*** Extracted information ***

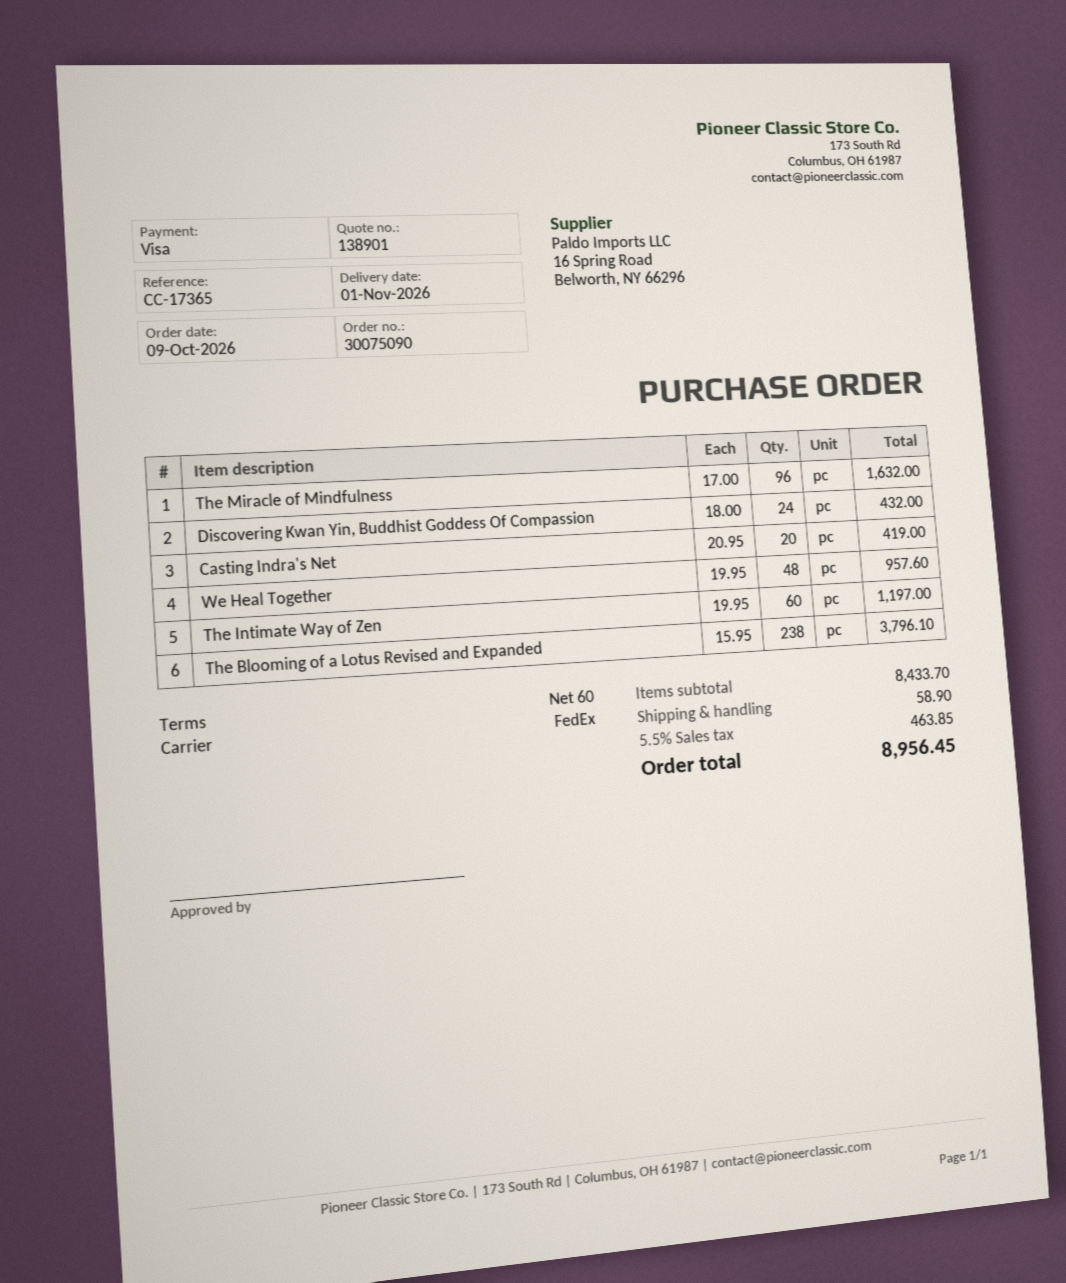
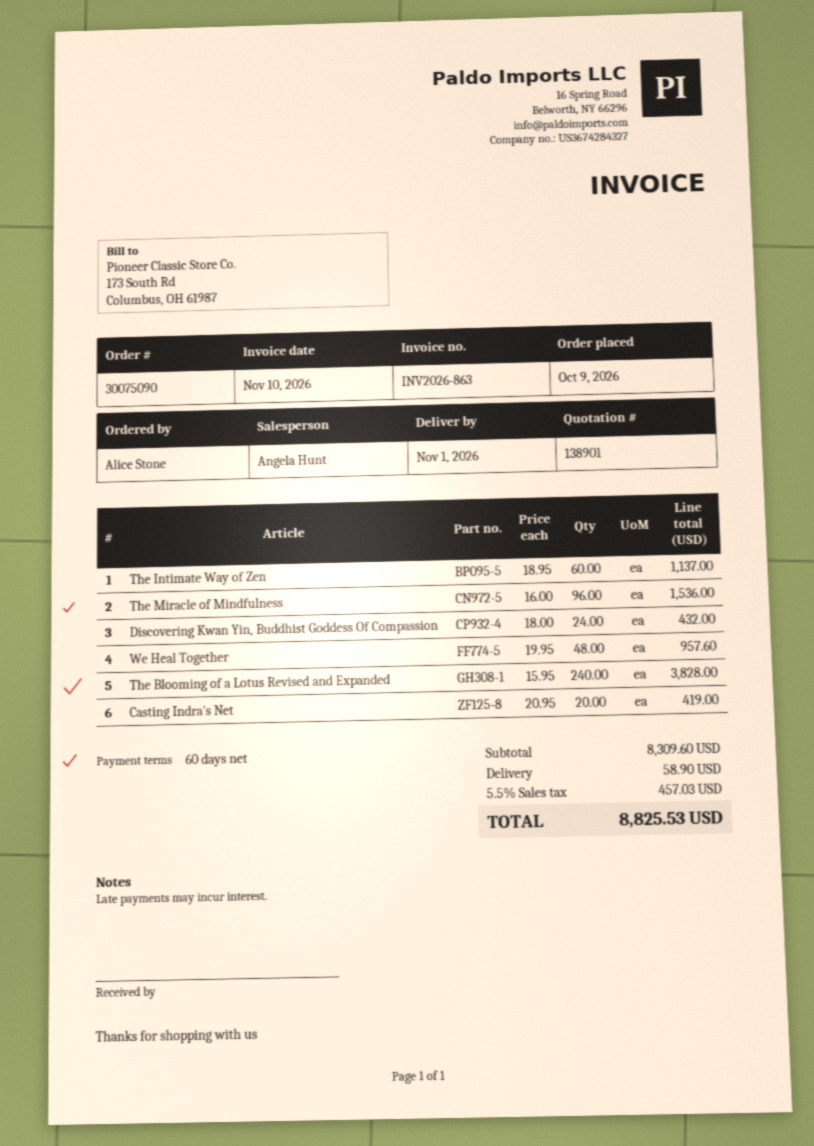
The Miracle of Mindfulness: 96 x 17.00 = 1632.00 -> 96 x 16.00 = 1536.00
The Intimate Way of Zen: 60 x 19.95 = 1197.00 -> 60 x 18.95 = 1137.00
The Blooming of a Lotus Revised and Expanded: 238 x 15.95 = 3796.10 -> 240 x 15.95 = 3828.00
subtotal: 8433.70 -> 8309.60
tax: 5.5% = 463.85 -> 5.5% = 457.03
total: 8956.45 -> 8825.53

***

_Your assignment_: The whole listing above is to be printed exactly; the pictures stay out.

_Answer below_:
The Miracle of Mindfulness: 96 x 17.00 = 1632.00 -> 96 x 16.00 = 1536.00
The Intimate Way of Zen: 60 x 19.95 = 1197.00 -> 60 x 18.95 = 1137.00
The Blooming of a Lotus Revised and Expanded: 238 x 15.95 = 3796.10 -> 240 x 15.95 = 3828.00
subtotal: 8433.70 -> 8309.60
tax: 5.5% = 463.85 -> 5.5% = 457.03
total: 8956.45 -> 8825.53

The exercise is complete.